__WHAT THE TASK REQUIRES__
Repeat the records below exactly, from the first line through the line containing "- 附件四：电梯维护保养考核评价表", and leave out any pictures.

(Items from a data source)
^^^^^^^^^^^^^^^^

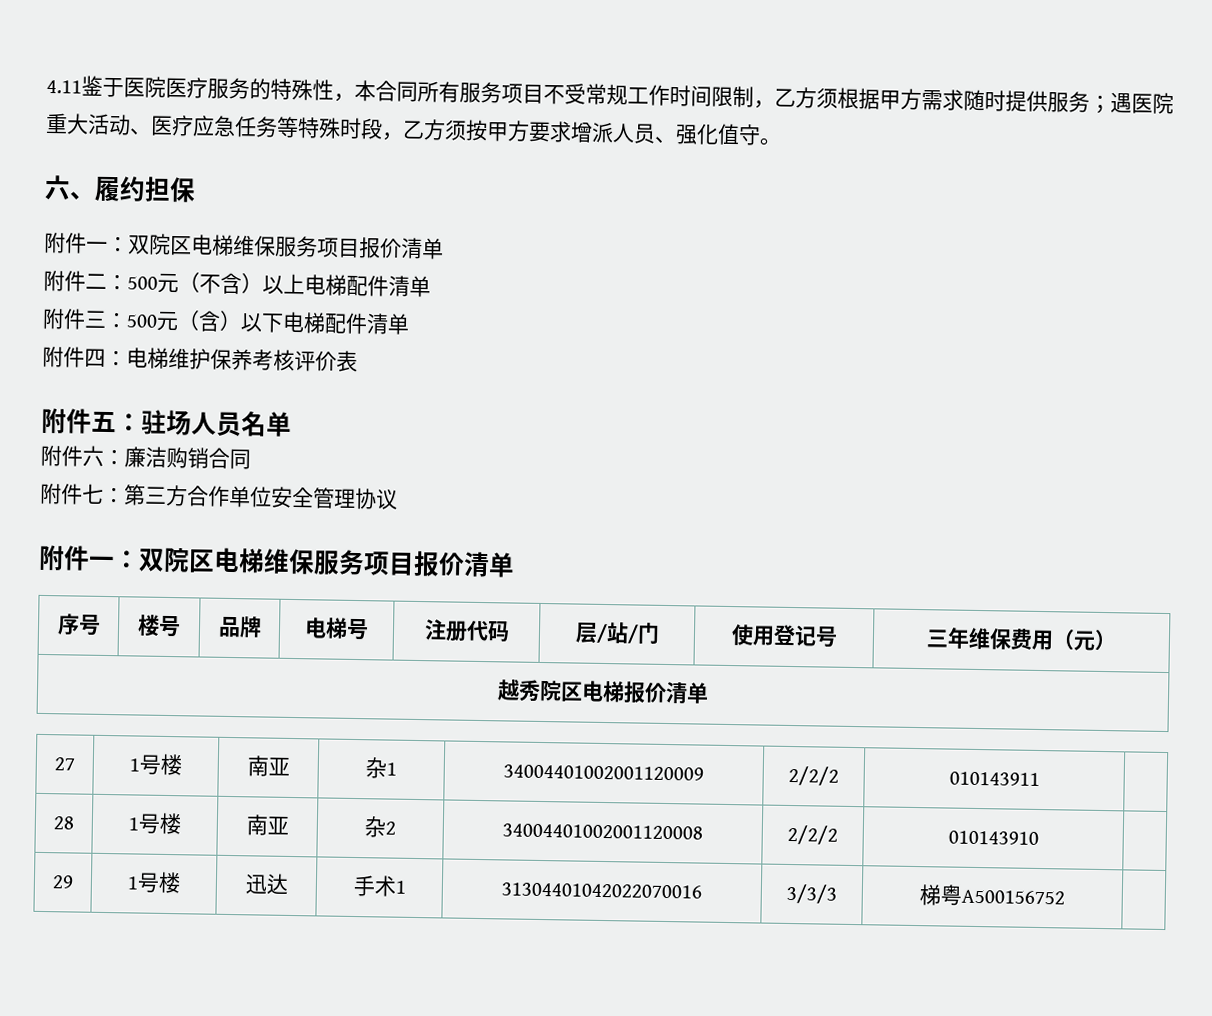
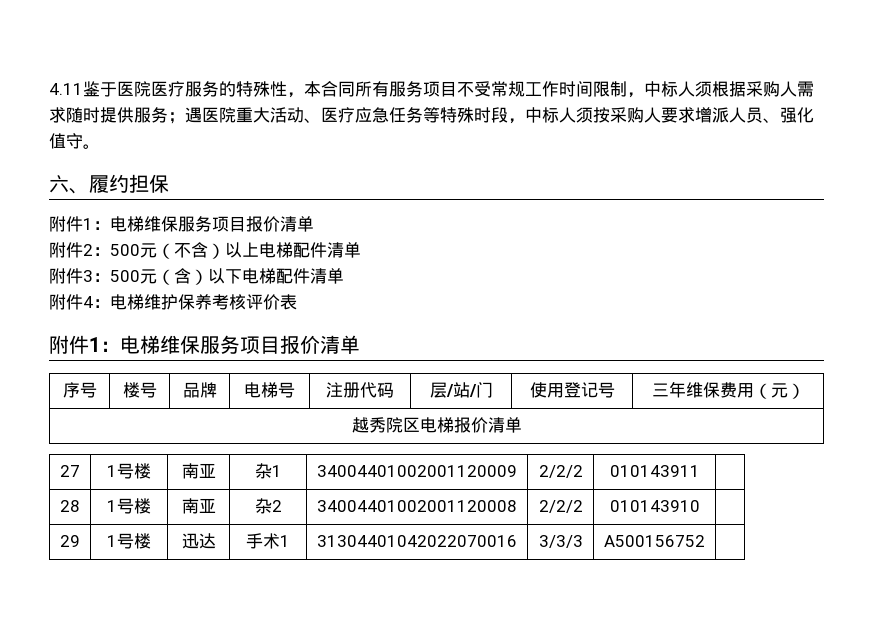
- 4.11鉴于医院医疗服务的特殊性，本合同所有服务项目不受常规工作时间限制，乙方须根据甲方需求随时提供服务；遇医院重大活动、医疗应急任务等特殊时段，乙方须按甲方要求增派人员、强化值守。
+ 4.11鉴于医院医疗服务的特殊性，本合同所有服务项目不受常规工作时间限制，中标人须根据采购人需求随时提供服务；遇医院重大活动、医疗应急任务等特殊时段，中标人须按采购人要求增派人员、强化值守。
  六、履约担保
- 附件一：双院区电梯维保服务项目报价清单
+ 附件1：电梯维保服务项目报价清单
- 附件二：500元（不含）以上电梯配件清单
+ 附件2：500元（不含）以上电梯配件清单
- 附件三：500元（含）以下电梯配件清单
+ 附件3：500元（含）以下电梯配件清单
- 附件四：电梯维护保养考核评价表
- 附件五：驻场人员名单
- 附件六：廉洁购销合同
- 附件七：第三方合作单位安全管理协议
- 附件一：双院区电梯维保服务项目报价清单
+ 附件4：电梯维护保养考核评价表
+ 附件1：电梯维保服务项目报价清单
- 29 | 1号楼 | 迅达 | 手术1 | 31304401042022070016 | 3/3/3 | 梯粤A500156752 |
+ 29 | 1号楼 | 迅达 | 手术1 | 31304401042022070016 | 3/3/3 | A500156752 |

^^^^^^^^^^^^^^^^

__OUTPUT BELOW__
- 4.11鉴于医院医疗服务的特殊性，本合同所有服务项目不受常规工作时间限制，乙方须根据甲方需求随时提供服务；遇医院重大活动、医疗应急任务等特殊时段，乙方须按甲方要求增派人员、强化值守。
+ 4.11鉴于医院医疗服务的特殊性，本合同所有服务项目不受常规工作时间限制，中标人须根据采购人需求随时提供服务；遇医院重大活动、医疗应急任务等特殊时段，中标人须按采购人要求增派人员、强化值守。
  六、履约担保
- 附件一：双院区电梯维保服务项目报价清单
+ 附件1：电梯维保服务项目报价清单
- 附件二：500元（不含）以上电梯配件清单
+ 附件2：500元（不含）以上电梯配件清单
- 附件三：500元（含）以下电梯配件清单
+ 附件3：500元（含）以下电梯配件清单
- 附件四：电梯维护保养考核评价表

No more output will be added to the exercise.